Kenneth Wayne Patterson, 64, was arrested June 24 at an apartment complex in Plano after investigators acted on a tip. The arrest involved DPS special agents, Plano police, and the U.S. Marshals North Texas Fugitive Task Force. Patterson had been wanted since December 2025 on a Dallas County warrant alleging failure to comply with sex offender registration requirements. He was convicted in Dallas County in 1989 of sexually assaulting an 8-year-old girl and was sentenced to eight years in prison, according to DPS. The agency said Patterson has a history of failing to meet registration requirements.

Eduardo Quinones Fuentes, 32, a documented Tango Valluco gang member who had absconded to Mexico, was taken into custody by U.S. law enforcement at the McAllen-Hidalgo International Bridge in Hidalgo, Texas, on June 22. The multi-agency investigation was conducted by U.S. Customs and Border Protection, along with members of the U.S. Marshals Gulf Coast Violent Offenders Fugitive Task Force, including DPS Criminal Investigations Division special agents. Since 2016, Fuentes has been convicted of aggravated assault with a deadly weapon, sexual assault, assault, unlawful possession of a firearm by a felon, and human smuggling. The sexual assault involved a 29-year-old female victim, for which he received 10 years of probation. A Hidalgo County warrant charging him with failure to comply with sex offender registration requirements was issued in November 2025.

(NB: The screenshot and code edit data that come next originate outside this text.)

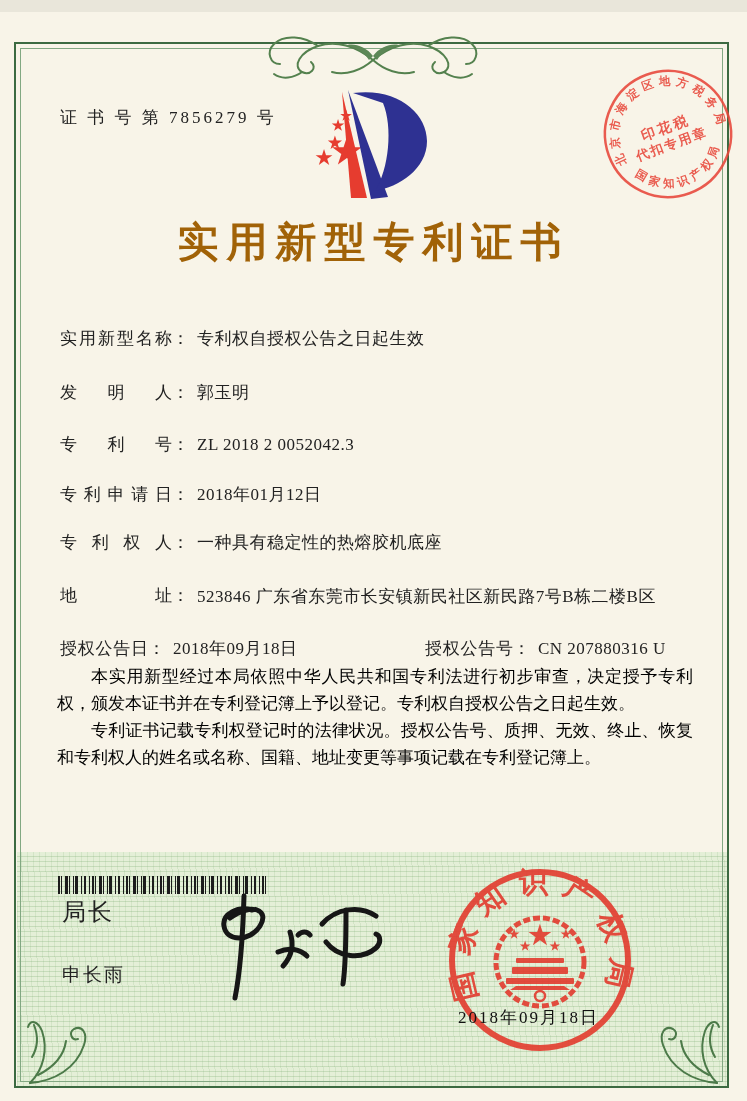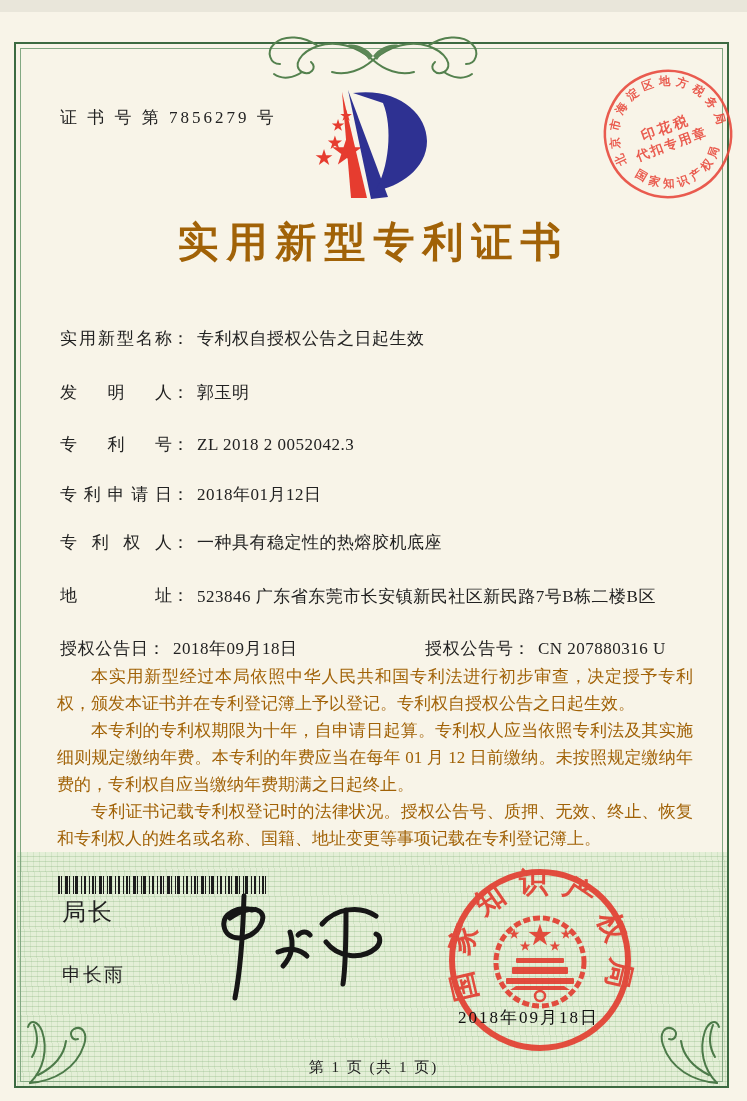--- a/index.html
+++ b/index.html
@@ -21,21 +21,21 @@
   }
   .cert-no { position:absolute; left:60px; top:94px; font-size:17px; letter-spacing:3px; z-index:6; }
   .title { position:absolute; left:0; top:203px; width:100%; text-align:center;
     font-size:41px; font-weight:bold; letter-spacing:8px; color:#a16207; z-index:6; }
   .row { position:absolute; left:60px; font-size:17px; z-index:6; white-space:nowrap; }
   .row .lbl { display:inline-block; width:112px; text-align:justify; text-align-last:justify; }
   .row .lbl5 { display:inline-block; width:88px; text-align:justify; text-align-last:justify; }
   .row .val { display:inline-block; margin-left:8px; letter-spacing:0.5px; }
   .row .wrapval { white-space:normal; vertical-align:top; max-width:505px; line-height:25px; }
   .paras { position:absolute; left:57px; top:651px; width:636px; z-index:6;
-    font-size:17px; line-height:27px; text-align:justify; color:#a16207; }
+    font-size:17px; line-height:27px; text-align:justify; color:#000000; }
   .paras p { margin:0; text-indent:2em; }
   .barcode { position:absolute; left:58px; top:864px; width:208px; height:18px; z-index:6;
     background:repeating-linear-gradient(90deg,
       #1c1c1c 0 2px, rgba(0,0,0,0) 2px 3px,
       #1c1c1c 3px 4px, rgba(0,0,0,0) 4px 7px,
       #1c1c1c 7px 10px, rgba(0,0,0,0) 10px 11px,
       #1c1c1c 11px 12px, rgba(0,0,0,0) 12px 15px,
       #1c1c1c 15px 16px, rgba(0,0,0,0) 16px 17px,
       #1c1c1c 17px 20px, rgba(0,0,0,0) 20px 23px,
       #1c1c1c 23px 24px, rgba(0,0,0,0) 24px 26px,
@@ -160,21 +160,20 @@
   </div>
   <div class="row" style="top:625px;">
     <span class="lbl5">授权公告日</span><span>：</span><span class="val">2018年09月18日</span>
   </div>
   <div class="row" style="left:425px; top:625px;">
     <span class="lbl5">授权公告号</span><span>：</span><span class="val">CN 207880316 U</span>
   </div>
 
   <div class="paras">
     <p>本实用新型经过本局依照中华人民共和国专利法进行初步审查，决定授予专利权，颁发本证书并在专利登记簿上予以登记。专利权自授权公告之日起生效。</p>
-    <p>本专利的专利权期限为十年，自申请日起算。专利权人应当依照专利法及其实施细则规定缴纳年费。本专利的年费应当在每年 01 月 12 日前缴纳。未按照规定缴纳年费的，专利权自应当缴纳年费期满之日起终止。</p>
     <p>专利证书记载专利权登记时的法律状况。授权公告号、质押、无效、终止、恢复和专利权人的姓名或名称、国籍、地址变更等事项记载在专利登记簿上。</p>
   </div>
 
   <div class="barcode"></div>
 
   <div class="director-title">局长</div>
   <div class="director-name">申长雨</div>
 
   <svg class="signature" width="200" height="118" viewBox="0 0 200 118">
     <g stroke="#161616" stroke-width="5" fill="none" stroke-linecap="round" stroke-linejoin="round">
@@ -211,15 +210,14 @@
         <rect x="-24" y="-2" width="48" height="5" rx="1"></rect>
         <rect x="-28" y="7" width="56" height="7" rx="1"></rect>
         <rect x="-34" y="18" width="68" height="6" rx="1"></rect>
         <path d="M-30,30 L30,30 L24,26 L-24,26 Z"></path>
         <circle cx="0" cy="36" r="5" fill="none" stroke="#e23b2e" stroke-width="2.5"></circle>
       </g>
     </g>
   </svg>
   <div class="seal-date">2018年09月18日</div>
 
-  <div class="footer">第 1 页 (共 1 页)</div>
 
 </div>
 
 </body></html>

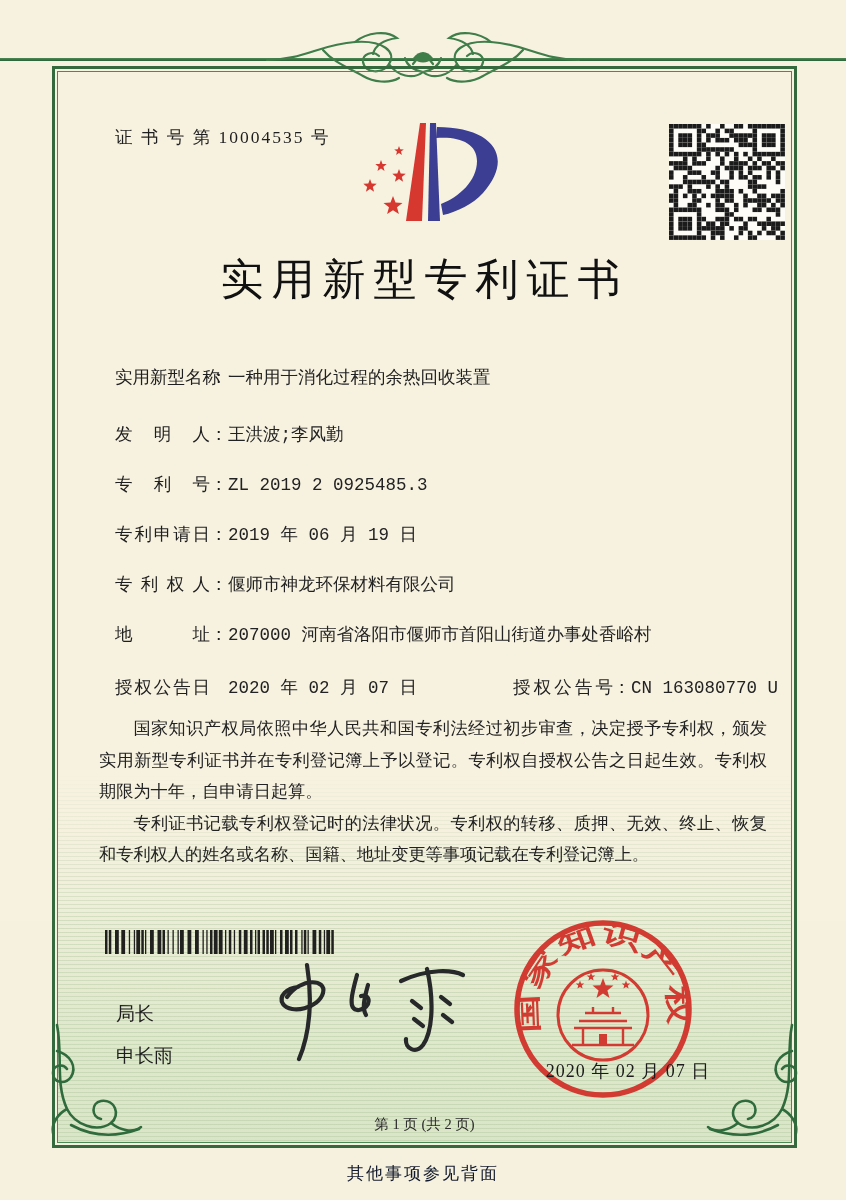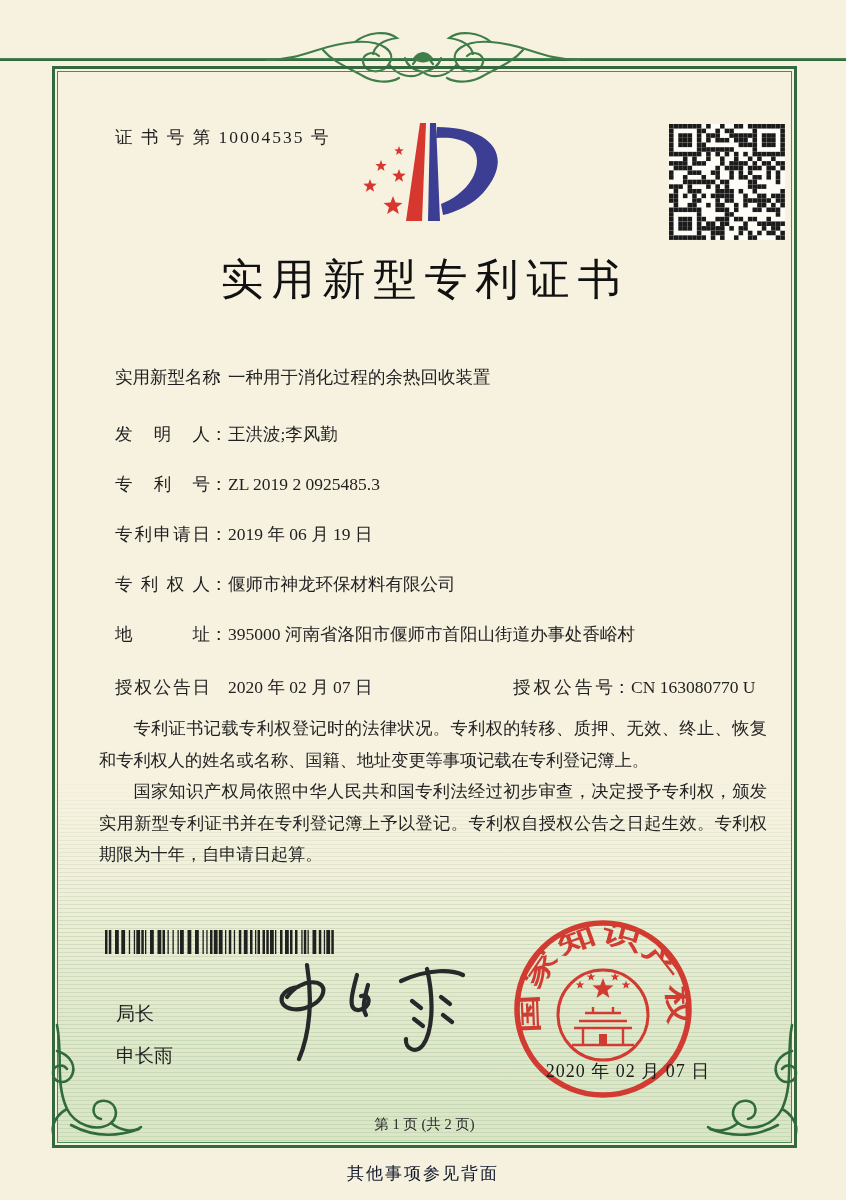--- a/index.html
+++ b/index.html
@@ -29,21 +29,21 @@
   .logo{position:absolute;left:276px;top:40px;}
   .qr{position:absolute;left:614px;top:55px;}
   .title{position:absolute;left:0;top:182px;width:100%;text-align:center;
          font-size:43px;font-weight:400;letter-spacing:8px;color:#111;}
   
   .fields{position:absolute;left:60px;top:296px;width:650px;font-size:17.5px;}
   .frow{position:absolute;left:0;white-space:nowrap;}
   .flabel{display:inline-block;width:95px;text-align:justify;text-align-last:justify;
           vertical-align:bottom;color:#1e1e1e;}
   .fcolon{display:inline-block;width:18px;color:#1e1e1e;}
-  .fvalue{color:#222;}
+  .fvalue{color:#222;font-family:Liberation Mono, monospace;}
   .grant-no{position:absolute;left:398px;top:0;white-space:nowrap;}
   
   .paras{position:absolute;left:44px;top:644px;width:668px;font-size:17.2px;
          line-height:31.5px;text-align:justify;color:#222;}
   .paras p{margin:0;text-indent:2em;}
   
   .barcode{position:absolute;left:48px;top:860px;}
   .officer{position:absolute;left:61px;top:924px;font-size:19px;line-height:42px;color:#1e1e1e;}
   .signature{position:absolute;left:180px;top:886px;}
   .seal{position:absolute;left:455px;top:847px;}
@@ -469,33 +469,33 @@
       <div class="frow" style="top:107px">
         <span class="flabel">专利号</span><span class="fcolon">：</span><span class="fvalue">ZL 2019 2 0925485.3</span>
       </div>
       <div class="frow" style="top:157px">
         <span class="flabel">专利申请日</span><span class="fcolon">：</span><span class="fvalue">2019 年 06 月 19 日</span>
       </div>
       <div class="frow" style="top:207px">
         <span class="flabel">专利权人</span><span class="fcolon">：</span><span class="fvalue">偃师市神龙环保材料有限公司</span>
       </div>
       <div class="frow" style="top:257px">
-        <span class="flabel">地址</span><span class="fcolon">：</span><span class="fvalue">395000 河南省洛阳市偃师市首阳山街道办事处香峪村</span>
+        <span class="flabel">地址</span><span class="fcolon">：</span><span class="fvalue">207000 河南省洛阳市偃师市首阳山街道办事处香峪村</span>
       </div>
       <div class="frow" style="top:310px">
         <span class="flabel">授权公告日</span><span class="fcolon"></span><span class="fvalue">2020 年 02 月 07 日</span>
         <span class="grant-no">
           <span class="flabel" style="width:100px">授权公告号</span><span class="fcolon">：</span><span class="fvalue">CN 163080770 U</span>
         </span>
       </div>
     </div>
 
     <div class="paras">
+      <p>国家知识产权局依照中华人民共和国专利法经过初步审查，决定授予专利权，颁发实用新型专利证书并在专利登记簿上予以登记。专利权自授权公告之日起生效。专利权期限为十年，自申请日起算。</p>
       <p>专利证书记载专利权登记时的法律状况。专利权的转移、质押、无效、终止、恢复和专利权人的姓名或名称、国籍、地址变更等事项记载在专利登记簿上。</p>
-      <p>国家知识产权局依照中华人民共和国专利法经过初步审查，决定授予专利权，颁发实用新型专利证书并在专利登记簿上予以登记。专利权自授权公告之日起生效。专利权期限为十年，自申请日起算。</p>
     </div>
 
     <svg class="barcode" width="234" height="26" viewBox="0 0 234 26">
       <g id="bc-bars" fill="#20201e">
           <rect x="2.0" y="1" width="2.5" height="24"></rect>
           <rect x="5.8" y="1" width="2.5" height="24"></rect>
           <rect x="12.0" y="1" width="3.8" height="24"></rect>
           <rect x="18.3" y="1" width="3.8" height="24"></rect>
           <rect x="25.8" y="1" width="1.3" height="24"></rect>
           <rect x="30.8" y="1" width="1.3" height="24"></rect>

A Broader Push Against Wanted Fugitives

So far in 2026, DPS and other agencies have arrested 44 Texas 10 Most Wanted Fugitives, Sex Offenders, and Criminal Illegal Immigrants, including 32 sex offenders and eight gang members — with $61,500 in rewards being paid for tips that yielded arrests. That pace signals a sustained and aggressive enforcement posture from state authorities, not a one-off sweep.

Texas Crime Stoppers offers rewards for tips that lead to the capture of fugitives on the state's most-wanted lists. Tips may be submitted through the DPS website, on Facebook, or by calling 1-800-252-TIPS (8477). All tips are anonymous — regardless of how they are submitted — and tipsters will be provided a tip number instead of using a name. The Patterson arrest is a direct example of that system working: a community tip led investigators straight to his door. As Texas continues its pursuit of the remaining names on its most-wanted lists, authorities are making clear that geography — and even international borders — offers no reliable sanctuary.